WORK REQUEST:
Exactly as written, copy the lines that run from the start of the data below to the line containing "subtotal: 24840.00 -> 22421.00", both ends included.

Dataset entries
_ _ _ _
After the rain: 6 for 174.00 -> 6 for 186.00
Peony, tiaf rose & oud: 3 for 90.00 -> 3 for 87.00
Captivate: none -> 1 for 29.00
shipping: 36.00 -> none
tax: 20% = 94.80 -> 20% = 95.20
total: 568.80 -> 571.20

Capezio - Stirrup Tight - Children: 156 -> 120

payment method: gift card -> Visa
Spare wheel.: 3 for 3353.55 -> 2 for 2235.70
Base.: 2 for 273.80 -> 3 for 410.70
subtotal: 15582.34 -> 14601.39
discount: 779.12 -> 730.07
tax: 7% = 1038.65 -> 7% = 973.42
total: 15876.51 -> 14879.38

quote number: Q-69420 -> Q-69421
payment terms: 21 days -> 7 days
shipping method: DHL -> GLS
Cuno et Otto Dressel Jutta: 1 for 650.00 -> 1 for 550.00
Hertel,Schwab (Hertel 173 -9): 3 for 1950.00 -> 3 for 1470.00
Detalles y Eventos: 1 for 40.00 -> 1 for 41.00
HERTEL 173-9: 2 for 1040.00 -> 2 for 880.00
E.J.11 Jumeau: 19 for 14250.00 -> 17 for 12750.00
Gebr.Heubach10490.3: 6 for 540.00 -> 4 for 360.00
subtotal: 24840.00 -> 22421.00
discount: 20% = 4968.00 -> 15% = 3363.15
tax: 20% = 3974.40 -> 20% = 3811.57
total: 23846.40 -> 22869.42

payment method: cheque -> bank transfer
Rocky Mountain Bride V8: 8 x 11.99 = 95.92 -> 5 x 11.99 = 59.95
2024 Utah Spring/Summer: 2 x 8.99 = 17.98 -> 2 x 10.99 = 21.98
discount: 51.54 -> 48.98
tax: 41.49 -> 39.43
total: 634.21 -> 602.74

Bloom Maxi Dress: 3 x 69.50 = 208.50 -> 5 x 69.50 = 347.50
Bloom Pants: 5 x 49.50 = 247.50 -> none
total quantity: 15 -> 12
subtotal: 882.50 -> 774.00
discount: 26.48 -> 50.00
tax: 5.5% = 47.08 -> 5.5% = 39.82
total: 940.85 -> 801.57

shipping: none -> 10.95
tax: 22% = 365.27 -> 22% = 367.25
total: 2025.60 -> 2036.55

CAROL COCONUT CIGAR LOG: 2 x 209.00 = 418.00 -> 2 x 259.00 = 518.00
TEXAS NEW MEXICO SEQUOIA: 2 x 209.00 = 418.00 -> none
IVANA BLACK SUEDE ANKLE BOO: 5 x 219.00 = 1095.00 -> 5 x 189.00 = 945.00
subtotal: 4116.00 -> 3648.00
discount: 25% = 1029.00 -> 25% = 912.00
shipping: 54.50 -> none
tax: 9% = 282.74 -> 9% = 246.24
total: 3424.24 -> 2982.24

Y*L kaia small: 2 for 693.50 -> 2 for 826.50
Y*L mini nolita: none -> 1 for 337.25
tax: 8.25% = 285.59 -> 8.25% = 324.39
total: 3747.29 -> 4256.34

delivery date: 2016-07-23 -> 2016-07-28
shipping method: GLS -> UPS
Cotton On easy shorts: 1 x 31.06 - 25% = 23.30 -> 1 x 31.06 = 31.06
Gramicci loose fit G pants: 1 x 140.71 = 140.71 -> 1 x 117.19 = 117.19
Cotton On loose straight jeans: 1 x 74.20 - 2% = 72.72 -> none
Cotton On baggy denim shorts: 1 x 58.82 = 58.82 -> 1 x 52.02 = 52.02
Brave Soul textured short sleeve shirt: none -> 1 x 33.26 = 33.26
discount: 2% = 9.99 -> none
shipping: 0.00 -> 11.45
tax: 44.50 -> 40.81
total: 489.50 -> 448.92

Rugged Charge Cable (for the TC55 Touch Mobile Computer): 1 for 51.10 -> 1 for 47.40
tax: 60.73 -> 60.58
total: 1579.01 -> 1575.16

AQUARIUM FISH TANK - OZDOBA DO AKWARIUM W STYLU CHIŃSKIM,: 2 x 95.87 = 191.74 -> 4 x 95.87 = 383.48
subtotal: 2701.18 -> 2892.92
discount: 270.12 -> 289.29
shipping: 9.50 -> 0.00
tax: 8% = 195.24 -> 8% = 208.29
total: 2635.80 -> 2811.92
_ _ _ _
FINISHED TASK:
After the rain: 6 for 174.00 -> 6 for 186.00
Peony, tiaf rose & oud: 3 for 90.00 -> 3 for 87.00
Captivate: none -> 1 for 29.00
shipping: 36.00 -> none
tax: 20% = 94.80 -> 20% = 95.20
total: 568.80 -> 571.20

Capezio - Stirrup Tight - Children: 156 -> 120

payment method: gift card -> Visa
Spare wheel.: 3 for 3353.55 -> 2 for 2235.70
Base.: 2 for 273.80 -> 3 for 410.70
subtotal: 15582.34 -> 14601.39
discount: 779.12 -> 730.07
tax: 7% = 1038.65 -> 7% = 973.42
total: 15876.51 -> 14879.38

quote number: Q-69420 -> Q-69421
payment terms: 21 days -> 7 days
shipping method: DHL -> GLS
Cuno et Otto Dressel Jutta: 1 for 650.00 -> 1 for 550.00
Hertel,Schwab (Hertel 173 -9): 3 for 1950.00 -> 3 for 1470.00
Detalles y Eventos: 1 for 40.00 -> 1 for 41.00
HERTEL 173-9: 2 for 1040.00 -> 2 for 880.00
E.J.11 Jumeau: 19 for 14250.00 -> 17 for 12750.00
Gebr.Heubach10490.3: 6 for 540.00 -> 4 for 360.00
subtotal: 24840.00 -> 22421.00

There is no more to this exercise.